What is required: Your answer should be every line from the records that contains "surface".

*** Material for the task ***

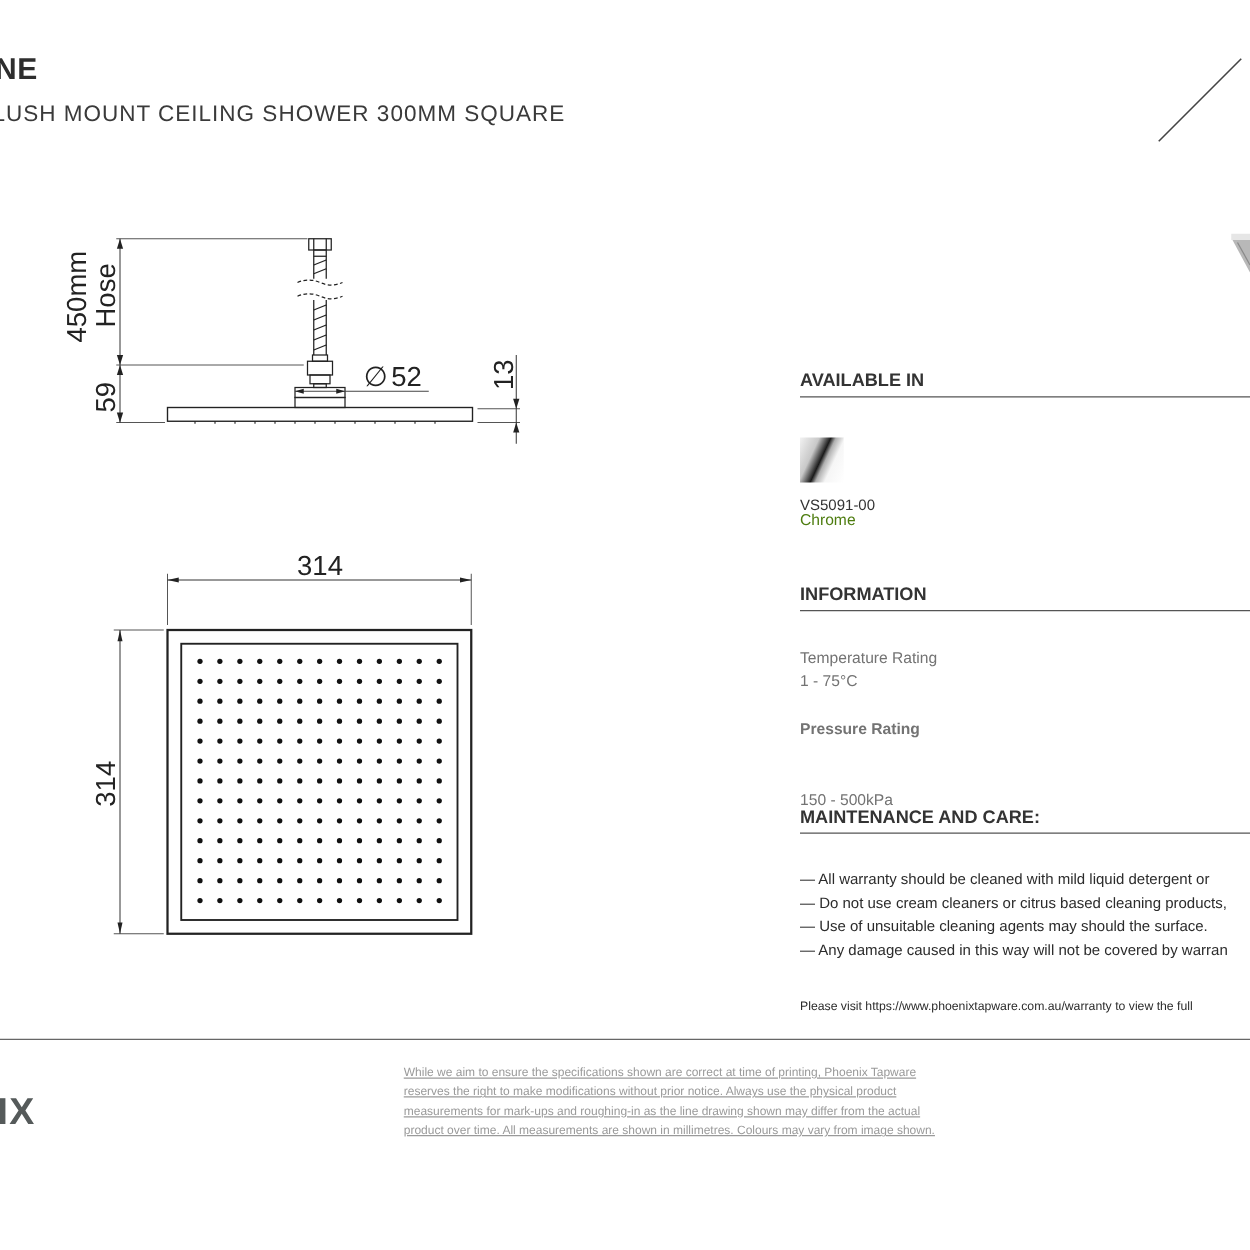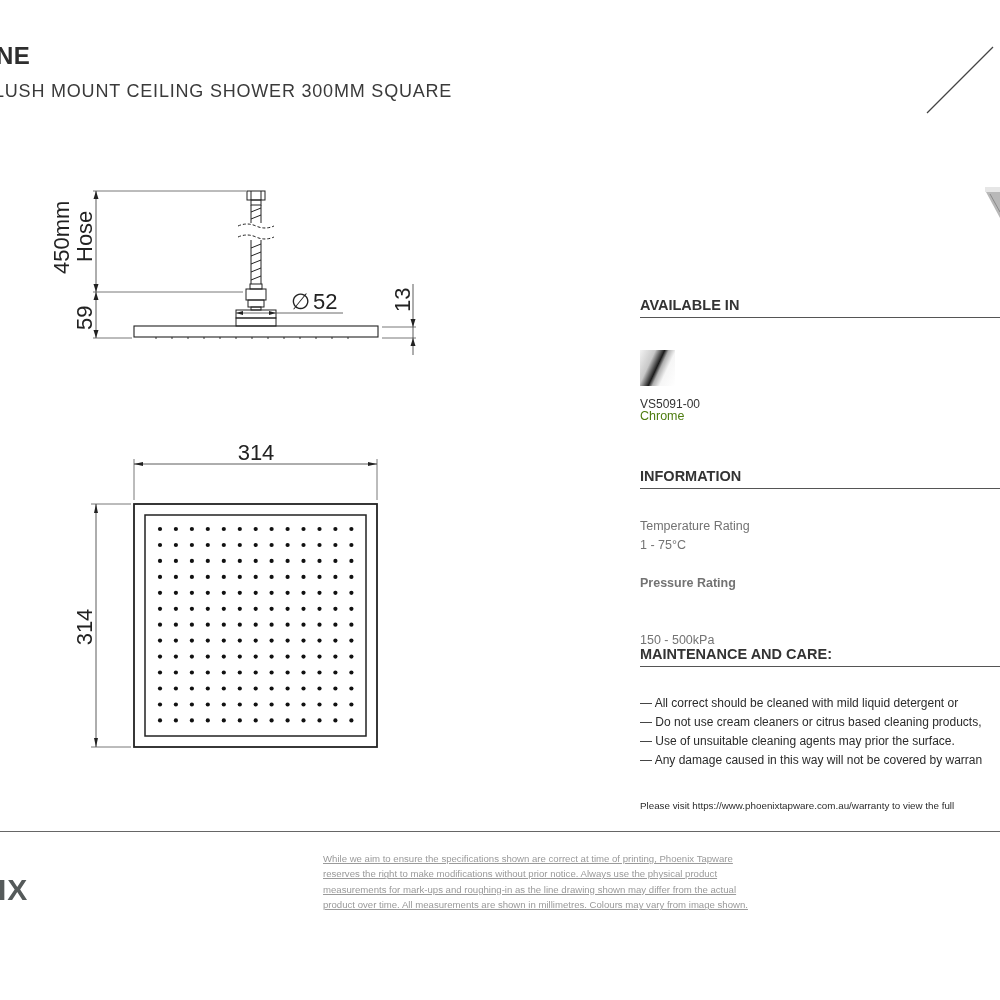--- a/index.html
+++ b/index.html
@@ -319,7 +319,7 @@
 <div class="abs info-label" style="top:617px;margin-top:16px;">150 - 500kPa</div>
 
 <div class="abs section-head" style="top:646px;">MAINTENANCE AND CARE:</div>
-<div class="abs care" style="top:696px;">— All correct should be cleaned with mild liquid detergent or</div>
+<div class="abs care" style="top:696px;">— All warranty should be cleaned with mild liquid detergent or</div>
 <div class="abs care" style="top:715px;text-align:right;">— Do not use cream cleaners or citrus based cleaning products,</div>
 <div class="abs care" style="top:734px;">— Use of unsuitable cleaning agents may prior the surface.</div>
 <div class="abs care" style="top:753px;text-align:center;">— Any damage caused in this way will not be covered by warran</div>

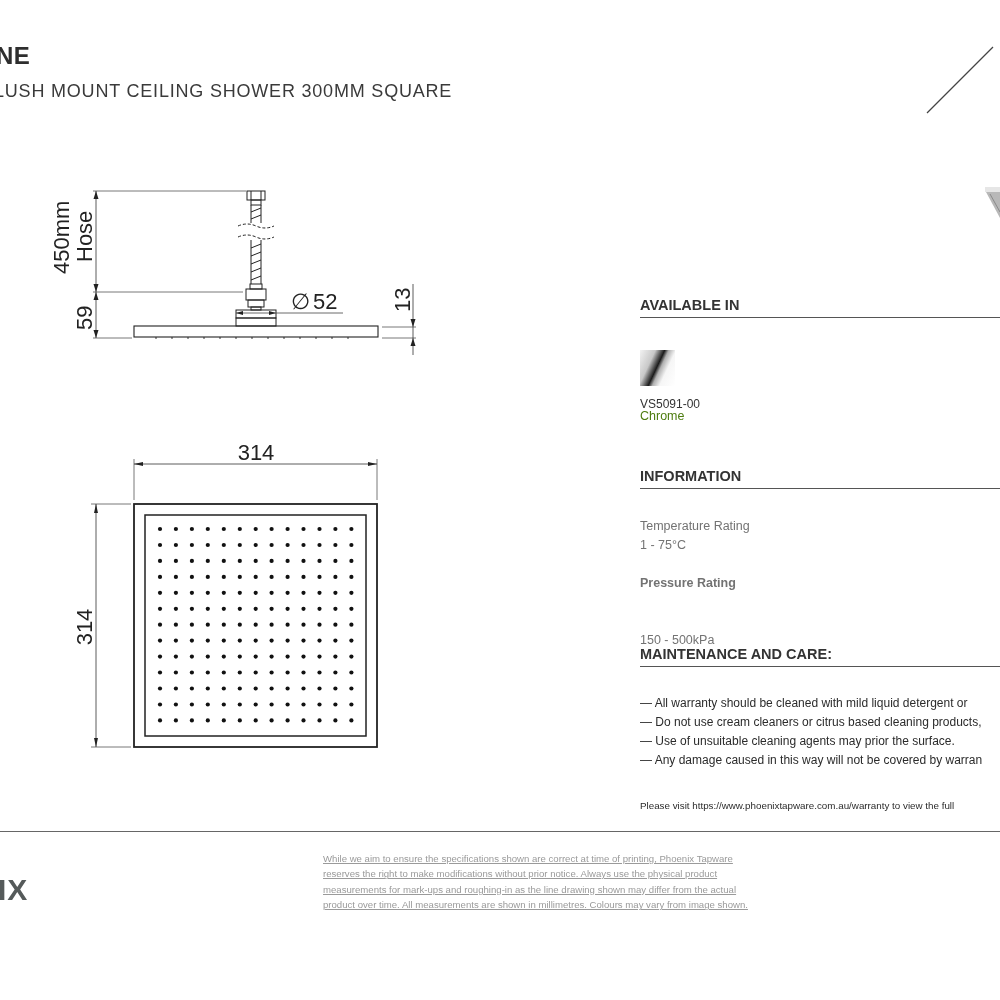--- a/index.html
+++ b/index.html
@@ -321,7 +321,7 @@
 <div class="abs section-head" style="top:646px;">MAINTENANCE AND CARE:</div>
 <div class="abs care" style="top:696px;">— All warranty should be cleaned with mild liquid detergent or</div>
 <div class="abs care" style="top:715px;text-align:right;">— Do not use cream cleaners or citrus based cleaning products,</div>
-<div class="abs care" style="top:734px;">— Use of unsuitable cleaning agents may prior the surface.</div>
+<div class="abs care" style="top:734px;">— Use of unsuitable cleaning agents may should the surface.</div>
 <div class="abs care" style="top:753px;text-align:center;">— Any damage caused in this way will not be covered by warran</div>
 <div class="abs warranty">Please visit https://www.phoenixtapware.com.au/warranty to view the full</div>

***

Exercise answer:
 <div class="abs care" style="top:734px;">— Use of unsuitable cleaning agents may prior the surface.</div>
-<div class="abs care" style="top:734px;">— Use of unsuitable cleaning agents may prior the surface.</div>
+<div class="abs care" style="top:734px;">— Use of unsuitable cleaning agents may should the surface.</div>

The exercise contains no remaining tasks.